Core Concepts
The author compares non-neural Machine Learning and Deep Learning approaches for failure prediction, highlighting the superiority of Deep Learning for complex data sets with diverse patterns.
Abstract
The content discusses the impact of varying historical data sizes on predicting machine failures using different algorithms. It emphasizes the effectiveness of Deep Learning over traditional Machine Learning methods in certain scenarios.
The study evaluates three industrial cases involving an industrial wrapping machine, a blood refrigerator, and a nitrogen generator. It formulates the problem as a binary classification task to predict system failures based on past data.
Key findings include the importance of reading window and prediction window sizes on model performance. Results show that Deep Learning approaches outperform traditional Machine Learning methods when dealing with complex data sets with diverse patterns preceding failures.
The study also highlights that increasing historical data does not always lead to better results in failure prediction tasks. The research aims to provide insights into predictive maintenance strategies using advanced machine learning techniques.
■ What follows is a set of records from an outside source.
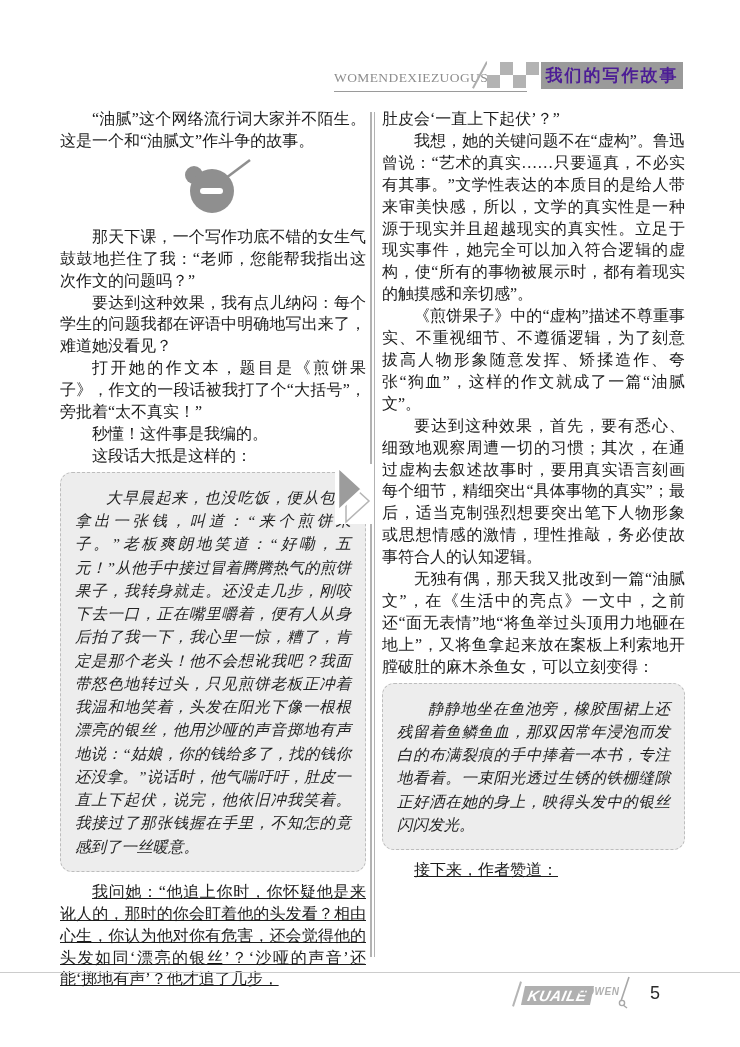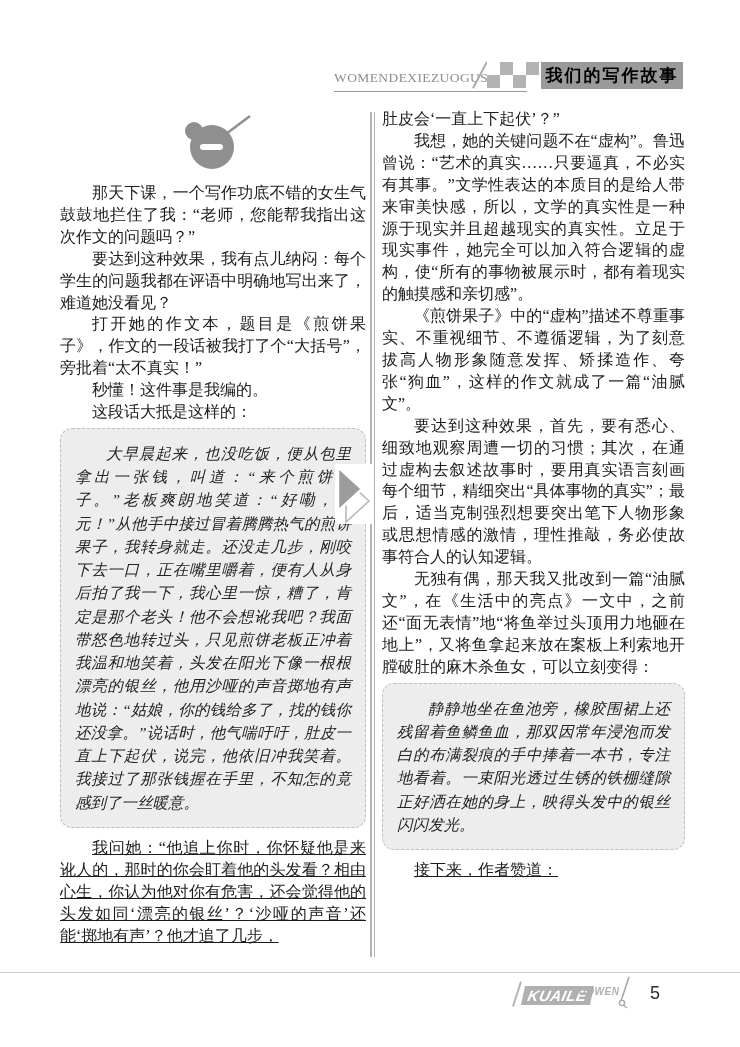--- a/index.html
+++ b/index.html
@@ -19,21 +19,21 @@
     position:absolute;top:60px;left:479px;height:30px;width:0;
     border-left:2px solid #adadad;transform:rotate(28deg);
   }
   .checker{
     position:absolute;top:62px;left:487px;width:52px;height:26px;
     background:conic-gradient(#b3b3b3 90deg,#ffffff 90deg 180deg,#b3b3b3 180deg 270deg,#ffffff 270deg);
     background-size:26px 26px;
   }
   .htitle{
     position:absolute;top:62px;left:541px;width:142px;height:27px;
-    background:#9a9a9a;color:#000000;
+    background:#9a9a9a;color:#4c1d95;
     font-family:"Liberation Sans","DejaVu Sans",sans-serif;
     font-size:17px;font-weight:bold;line-height:27px;text-align:center;letter-spacing:2px;
   }
   
   .col{position:absolute;top:108px;font-size:16px;line-height:1.37;text-align:justify;}
   .col.left{left:60px;width:306px;}
   .col.right{left:382px;width:303px;}
   .col p{margin:0;text-indent:2em;}
   .col p.no-indent{text-indent:0;}
   .divider{
@@ -80,20 +80,21 @@
 <body>
 
 <div>
 
   <span class="pinyin">WOMENDEXIEZUOGUSHI&gt;&gt;&gt;</span>
   <span class="header-slash"></span>
   <span class="checker"></span>
   <span class="htitle">我们的写作故事</span>
 
   <div class="col left">
+    <p>“油腻”这个网络流行词大家并不陌生。这是一个和“油腻文”作斗争的故事。</p>
 
     <div class="sec-icon">
       <svg width="86" height="60" viewBox="0 0 86 60">
         <line x1="48" y1="26" x2="80" y2="2" stroke="#8f8f8f" stroke-width="2.5"></line>
         <circle cx="24" cy="17" r="9" fill="#8f8f8f"></circle>
         <circle cx="42" cy="33" r="22" fill="#8f8f8f"></circle>
         <rect x="30" y="30" width="23" height="6" rx="3" fill="#ffffff"></rect>
       </svg>
     </div>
Overall, the content underscores the significance of selecting appropriate algorithms and parameter settings for effective failure prediction in industrial maintenance systems.
Stats
Results reveal Deep Learning superiority over non-neural Machine Learning approaches for failure prediction only for complex data sets with more diverse anomalous patterns.
Increasing historical data does not necessarily yield better results.
Six algorithms (logistic regression, random forest, support vector machine, LSTM, ConvLSTM, and Transformers) are compared using multivariate telemetry time series.
The results indicate that the dimension of the prediction windows plays a crucial role in failure prediction performance.
DL approaches outperform ML approaches significantly only for complex data sets with more diverse patterns.
All methods lose predictive power when the horizon enlarges because temporal correlation tends to vanish.